By weaving throughout his works references to both the Flemish Old Masters of the 15th-17th centuries and the Romantic period, as well as elements of contemporary kitsch and societal issues, Op de Beeck creates peculiar in-between worlds in which the viewer’s personal experiences are aroused, leading to a journey within the self and the unleashing of both familiar and foreign emotions. Light, darkness, the play of shadows, an achromatic tonal palette with a few hints of muted color, magical sound compositions, but overarching it all – authentic experience. Whether it be video works or sculptural still lifes, Op de Beeck contemplates existential subjects through seemingly banal and mundane objects and situations.
Please describe a typical day in your studio.

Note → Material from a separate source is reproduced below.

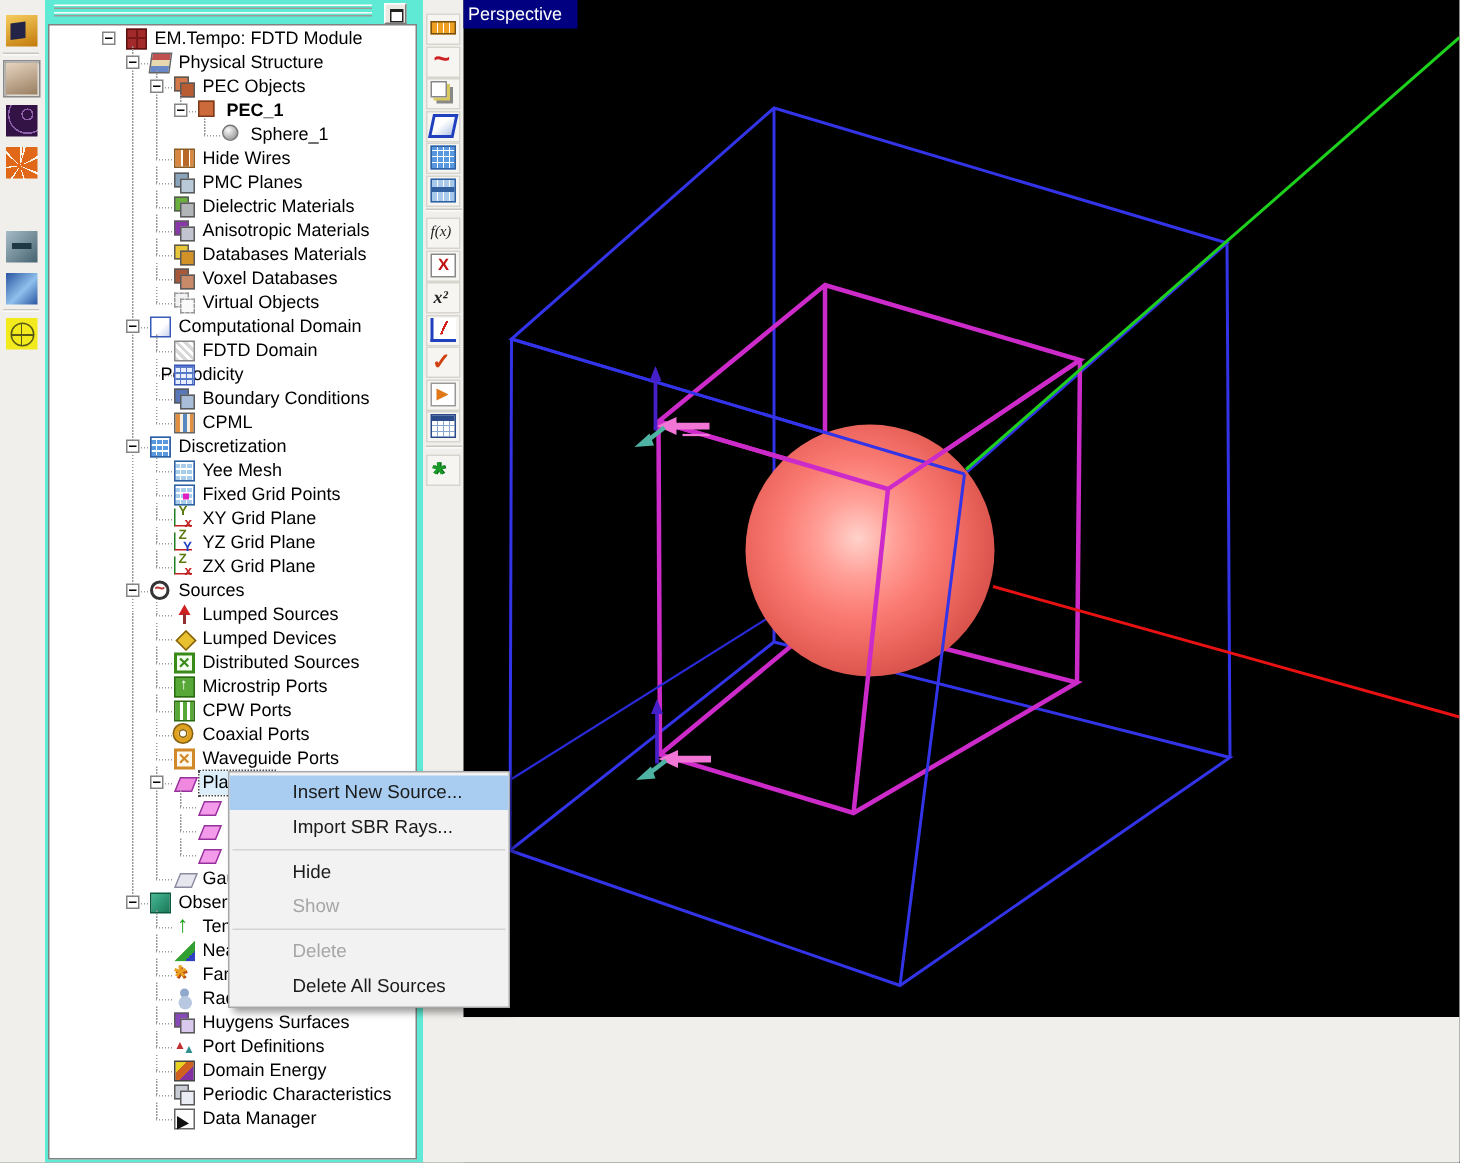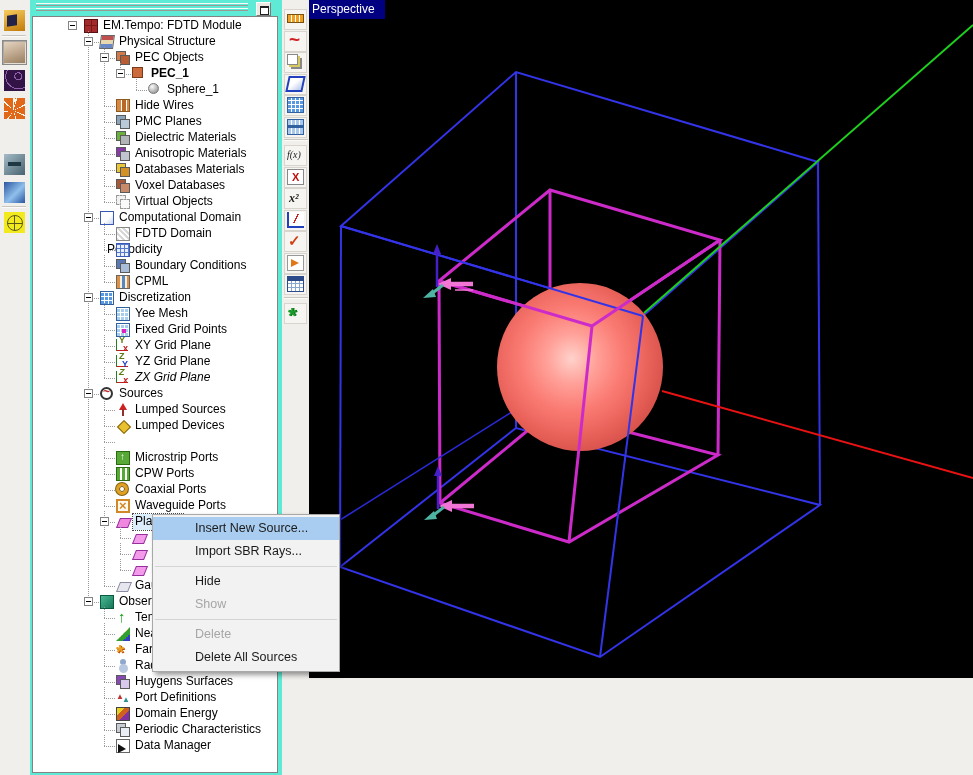"ZX Grid Plane" div.trow { font-style: italic -> none }
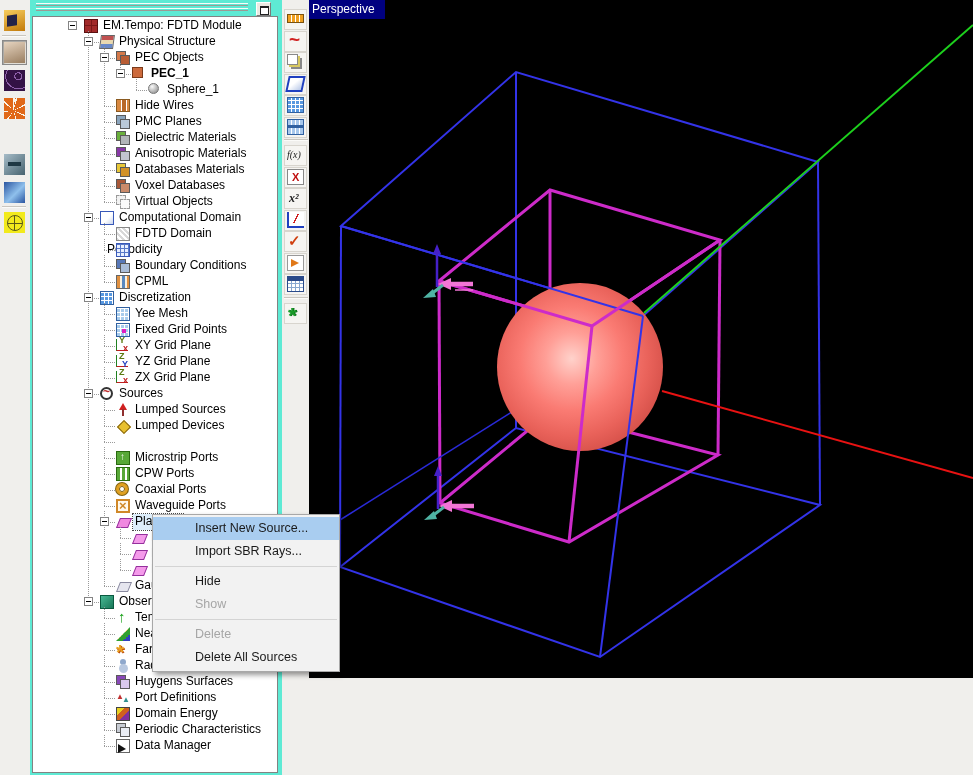"Distributed Sources" div.trow { html: none -> <div><div></div><span>Distributed Sources</span></div> }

It’s a bit complicated since my work is very diverse. There has never been a period when I was solely working on one thing – there has always been a combination of several things. I might be working on sculptures downstairs, I might be painting watercolors upstairs, I might be making a film here...and usually it happens all at once.
The environment for me is quite important. I think, for the artist, the studio is his or her home. And I say this with all due respect to my family. I usually stay here for rather long periods.
How does an artwork start for you? Please tell us about the process from very beginning, from conception to execution.
The conception of the idea is always very simple; the most difficult part is the execution. I have never understood “writer’s block” or people who struggle with coming up with what they should do next. And I don’t say this because of arrogance; I am first to admit that I have made a lot of crap in my life. I am not the kind of artist who thinks that everything he does is fantastic. But I don’t feel limited in producing things, and this is a liberating point of departure because this means that any subject can become an art piece.
The conception of the idea is pretty simple, but once I get started, I try to mold it and define it in a way so that the audience will be able to experience it. And I think that to the artist, that is the very exercise itself: to find the precise balance between form and content so that it really becomes something. I strongly believe that the subject itself doesn’t matter so much. And when I say this to my students at the School of Arts in Ghent, they’re utterly perplexed. When this happens, I usually present them with an example from Giorgio Morandi, who would paint three bottles sitting on a table – content: zero, but it’s great art! It has to do with the palette he used, the way he painted the bottleneck of the bottle, the fragile lines, the preciseness in which he executed the still life of three bottles on a table, making it into content, making it into something that represents the world.
This is an example in which form seemingly prevails over content.
And that is something I consider more as the task one must complete – to go through a difficult, interesting and challenging process, as opposed to considering the very subject itself. This does not mean that I am not engaged or that I am not involved in what’s going on in the world. It is not a form of escapism; rather, it is because my art is very pictorial and figurative.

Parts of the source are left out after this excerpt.